Starting April 3, small businesses and sole proprietors can begin applying for up to $10 million in the CARES Act’s PPP loans, Treasury said in a news release. Independent contractors and self-employed people can begin applying April 10. The Paycheck Protection loans, 100% guaranteed by the SBA and requiring no borrower or lender fees payable to the SBA, are aimed at providing relief to small businesses so they can sustain their businesses and keep their workers employed. Loans are actually retroactive from Feb. 15, 2020, enabling employers to rehire recently laid-off employees, and they are available through June 30, 2020, according to the fact sheet distributed by the SBA and Treasury. Loan amounts are determined by multiplying average monthly payroll by 2.5. The portion of the loan proceeds used to cover the first eight weeks of payroll costs, rent, utilities, and mortgage interest will be forgiven.

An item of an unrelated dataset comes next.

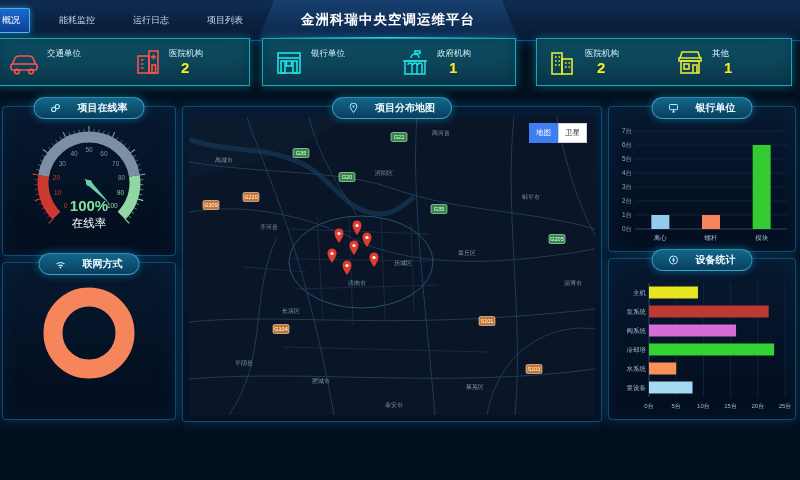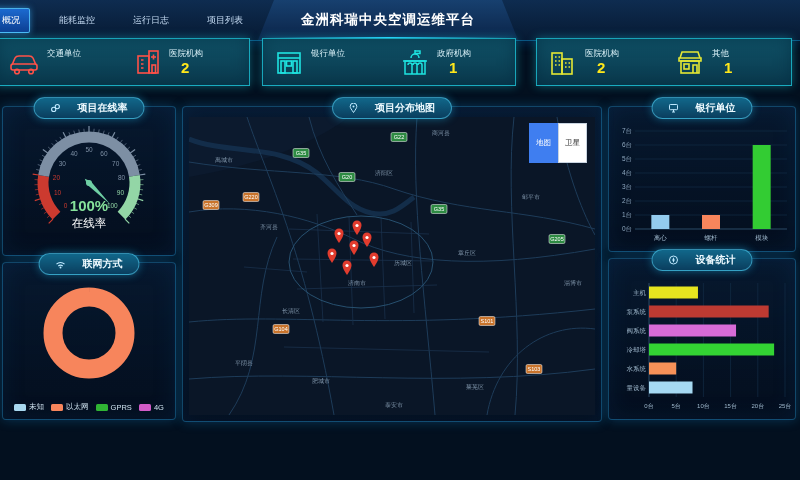"地图" .map-btn { padding: 14px 6px -> 4px 6px }
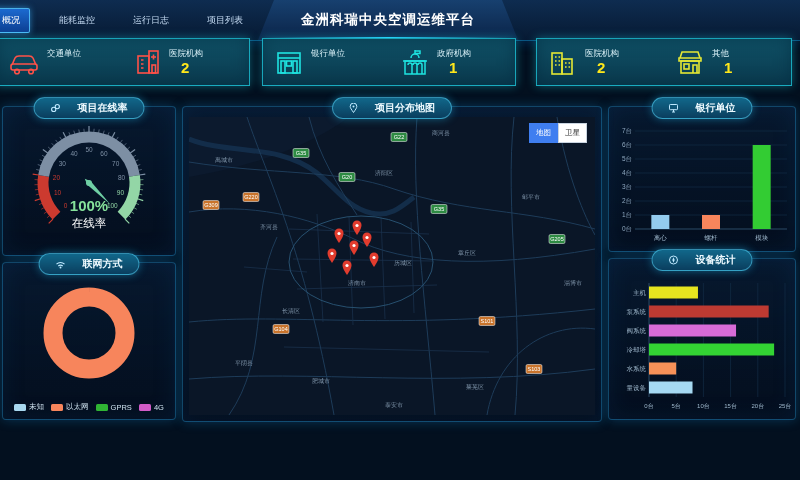"未知" div.legend { html: <div> <span><i></i>未知</span> <span><i></i>以太网</span> <span><i></i>GPRS</span> <span><i></i>4G</span> </div> -> none }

The Treasury Department said “a broad set of additional lenders” will be able to begin making loans as soon as they are approved and enrolled in the program.
Lenders who are new to the SBA 7(a) program or who are unable to verify that they have a Form 750 will need to complete an applications (on SBA Form 3506) in order to participate as a lender in the Paycheck Protection Program. Form 3506 is available on Abrigo's SBA resources page. See additional information on applying to become a PPP lender.
The SBA and Treasury Department also unveiled the application form for borrowers, SBA Form 2483. Estimated to take 8 minutes to complete, the two-page application requires that documentation be provided to the lender verifying the number of full-time equivalent employees on payroll, as well as the dollar amounts of payroll costs, covered mortgage interest payments, covered rent payments, and covered utilities for the eight-week period following the loan.
For underwriting, lenders will need to verify a borrower was in operation on Feb. 15 and verify the borrower had employees for whom they paid salaries and payroll taxes. Lenders will also need to verify the dollar amount of average monthly payroll costs and follow applicable Bank Secrecy Act requirements, according to the information released by the Treasury Department and the SBA.